== Information
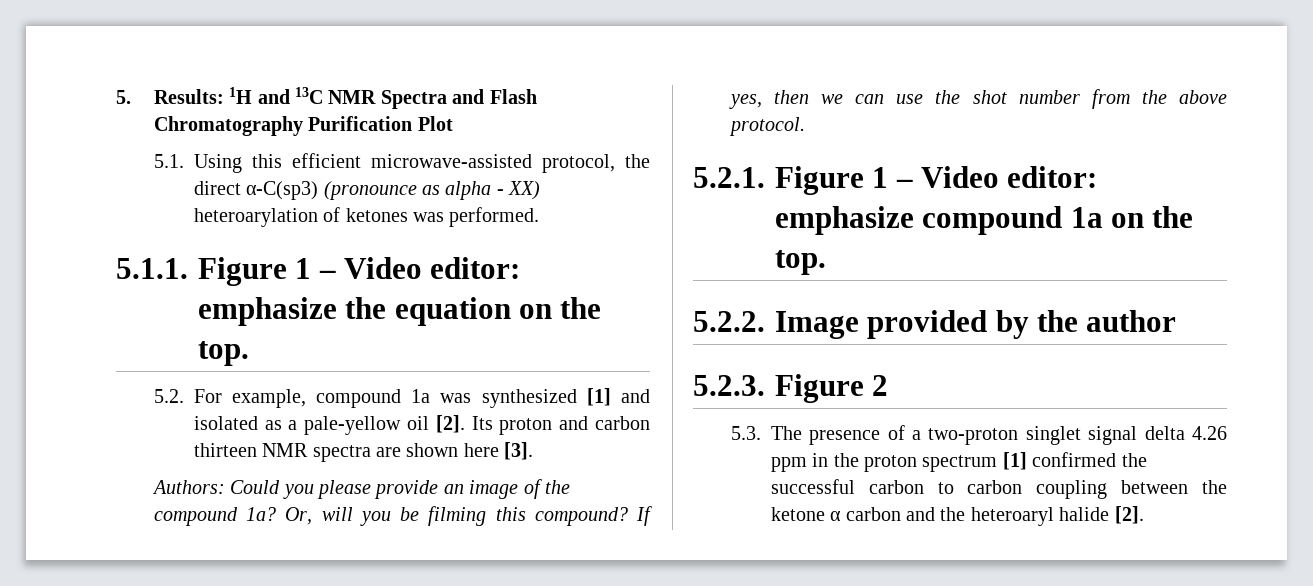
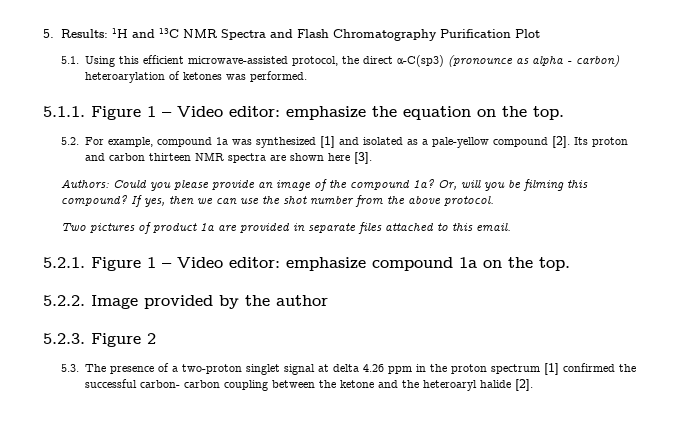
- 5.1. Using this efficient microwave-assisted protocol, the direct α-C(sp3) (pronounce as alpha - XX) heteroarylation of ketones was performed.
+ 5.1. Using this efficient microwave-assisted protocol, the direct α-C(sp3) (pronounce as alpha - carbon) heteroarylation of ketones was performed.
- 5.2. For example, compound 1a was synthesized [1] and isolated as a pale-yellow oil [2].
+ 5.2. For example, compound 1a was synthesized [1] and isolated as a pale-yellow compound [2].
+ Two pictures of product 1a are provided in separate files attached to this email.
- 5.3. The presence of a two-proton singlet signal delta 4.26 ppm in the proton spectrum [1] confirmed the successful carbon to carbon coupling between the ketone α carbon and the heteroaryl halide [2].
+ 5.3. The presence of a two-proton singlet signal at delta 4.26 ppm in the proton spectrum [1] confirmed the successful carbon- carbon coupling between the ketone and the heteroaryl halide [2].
====
== Information
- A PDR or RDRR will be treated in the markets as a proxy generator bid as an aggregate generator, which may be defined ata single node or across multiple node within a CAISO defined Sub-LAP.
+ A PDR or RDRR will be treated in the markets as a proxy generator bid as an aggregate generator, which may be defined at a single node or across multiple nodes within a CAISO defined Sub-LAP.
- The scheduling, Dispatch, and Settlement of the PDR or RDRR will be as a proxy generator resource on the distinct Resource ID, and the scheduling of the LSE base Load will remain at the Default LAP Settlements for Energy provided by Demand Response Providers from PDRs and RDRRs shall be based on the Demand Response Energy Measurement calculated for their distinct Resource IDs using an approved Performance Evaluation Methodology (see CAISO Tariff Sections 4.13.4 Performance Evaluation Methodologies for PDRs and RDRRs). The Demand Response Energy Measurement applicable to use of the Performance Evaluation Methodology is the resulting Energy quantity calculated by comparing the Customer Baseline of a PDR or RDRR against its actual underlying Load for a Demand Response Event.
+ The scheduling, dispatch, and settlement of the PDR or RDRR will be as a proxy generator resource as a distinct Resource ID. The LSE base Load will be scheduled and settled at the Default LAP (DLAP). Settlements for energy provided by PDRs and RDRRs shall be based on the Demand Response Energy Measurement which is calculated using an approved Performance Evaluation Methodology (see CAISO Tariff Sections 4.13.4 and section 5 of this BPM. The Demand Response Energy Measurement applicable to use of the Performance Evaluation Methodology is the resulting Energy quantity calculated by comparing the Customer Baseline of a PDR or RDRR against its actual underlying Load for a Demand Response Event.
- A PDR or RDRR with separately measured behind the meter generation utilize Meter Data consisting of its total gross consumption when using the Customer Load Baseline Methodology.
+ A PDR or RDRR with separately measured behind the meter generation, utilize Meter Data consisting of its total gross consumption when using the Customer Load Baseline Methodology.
====
Assignment: Send back an exact copy of only the lines from the line with "- 5.1. Using" up to and including the line with "to this email." in the data above.

Written solution:
- 5.1. Using this efficient microwave-assisted protocol, the direct α-C(sp3) (pronounce as alpha - XX) heteroarylation of ketones was performed.
+ 5.1. Using this efficient microwave-assisted protocol, the direct α-C(sp3) (pronounce as alpha - carbon) heteroarylation of ketones was performed.
- 5.2. For example, compound 1a was synthesized [1] and isolated as a pale-yellow oil [2].
+ 5.2. For example, compound 1a was synthesized [1] and isolated as a pale-yellow compound [2].
+ Two pictures of product 1a are provided in separate files attached to this email.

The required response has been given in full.